Eliza Hartman
Home Cook & Recipe Creator
Eliza Hartman grew up in a modest bungalow on the outskirts of Dayton, Ohio, where the kitchen was the family’s unofficial living room. Her mother, a schoolteacher with a penchant for canning, taught her that a good broth was the backbone of any meal, and the clatter of mason jars became the soundtrack of Eliza’s childhood. By the time she was ten, she could recite the exact measurements for her grandmother’s chicken‑and‑dumpling soup, a recipe that survived three generations and still makes the occasional appearance on her table.
The turning point came one summer when a traveling food writer stopped by the Hartman home to interview a local farmer. The writer’s notebook, filled with sketches of heirloom tomatoes and a single line—“Taste is memory, not just flavor”—stuck with Eliza. She began to experiment, swapping store‑bought stock for a simmered mirepoix of carrots, celery, and the occasional wild sage leaf she foraged from the neighbor’s garden. The result was a series of dishes that felt both nostalgic and daring, a blend that would later define her signature comfort cuisine.

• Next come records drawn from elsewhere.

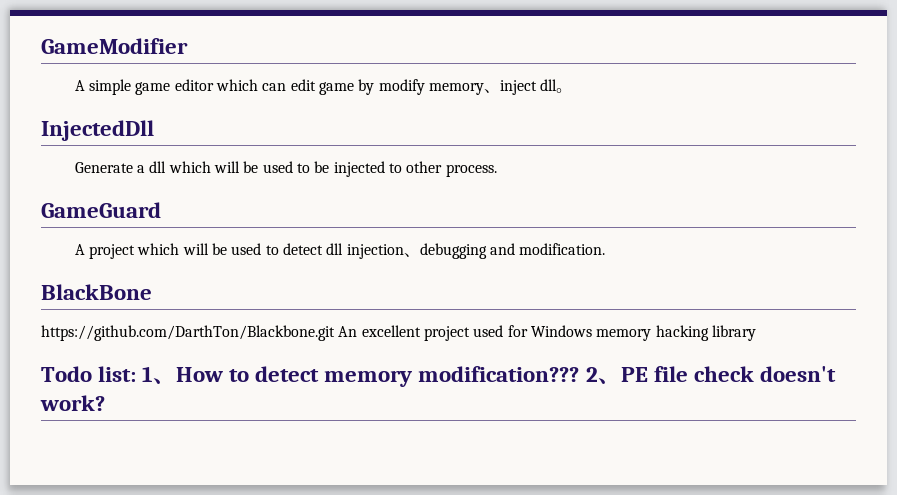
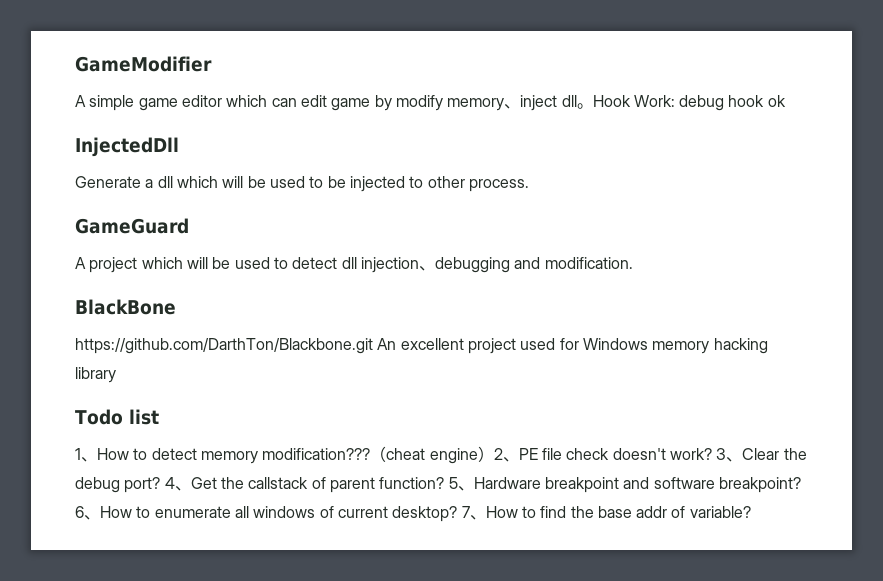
(573, 90) none -> [592,95,786,111] Hook Work: debug hook ok
[98,366,137,382] list: -> [128,409,159,425] list //
(580, 374) none -> [370,446,494,464] （cheat engine）
(105, 403) none -> [716,448,807,462] [75,477,801,493] [75,506,751,522] 3、Clear the debug port? 4、Get the callstack of parent function? 5、Hardware breakpoint and software breakpoint? 6、How to enumerate all windows of current desktop? 7、How to find the base addr of variable?

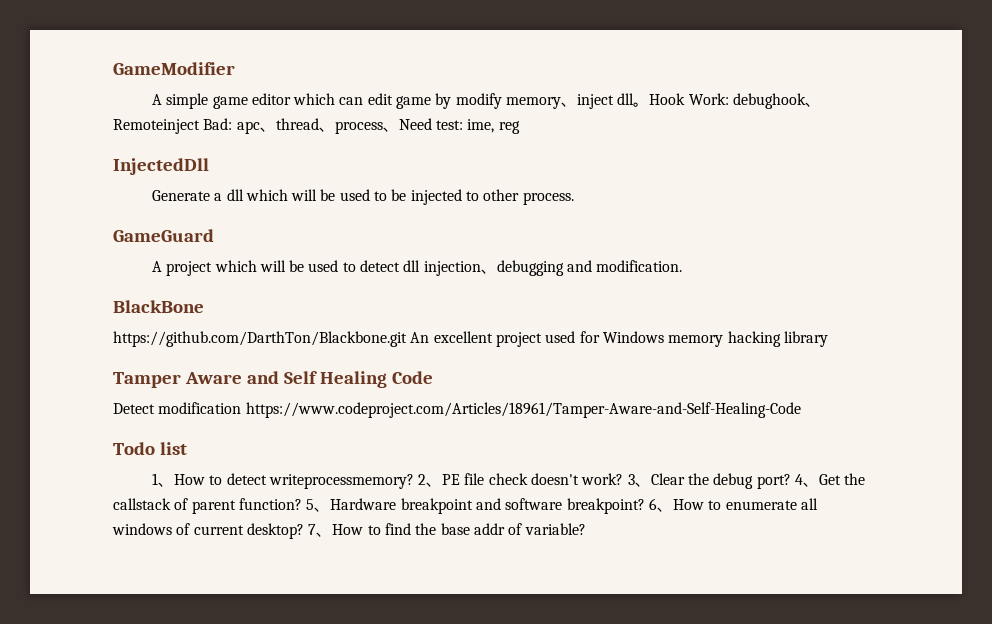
[679,95,786,111] debug hook ok -> [733,93,822,109] [113,118,520,134] debughook、Remoteinject Bad: apc、thread、process、Need test: ime, reg
(116, 375) none -> [113,371,433,388] [113,402,801,418] // Tamper Aware and Self Healing Code // Detect modification https://www.codeproject.com/Articles/18961/Tamper-Aware-and-Self-Healing-Code
[200,446,494,464] memory modification???（cheat engine） -> [268,474,414,489] writeprocessmemory?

Today, Eliza runs Catalogofrecipes, a curated collection of over 200 original recipes that celebrate home‑cooked comfort with a modern twist. Her philosophy is simple: food should be a bridge between past and present, a way to honor the people who taught us to cook while inviting new stories to the table. What drives her now is the belief that every family, no matter how busy, deserves a moment of togetherness around a well‑made plate.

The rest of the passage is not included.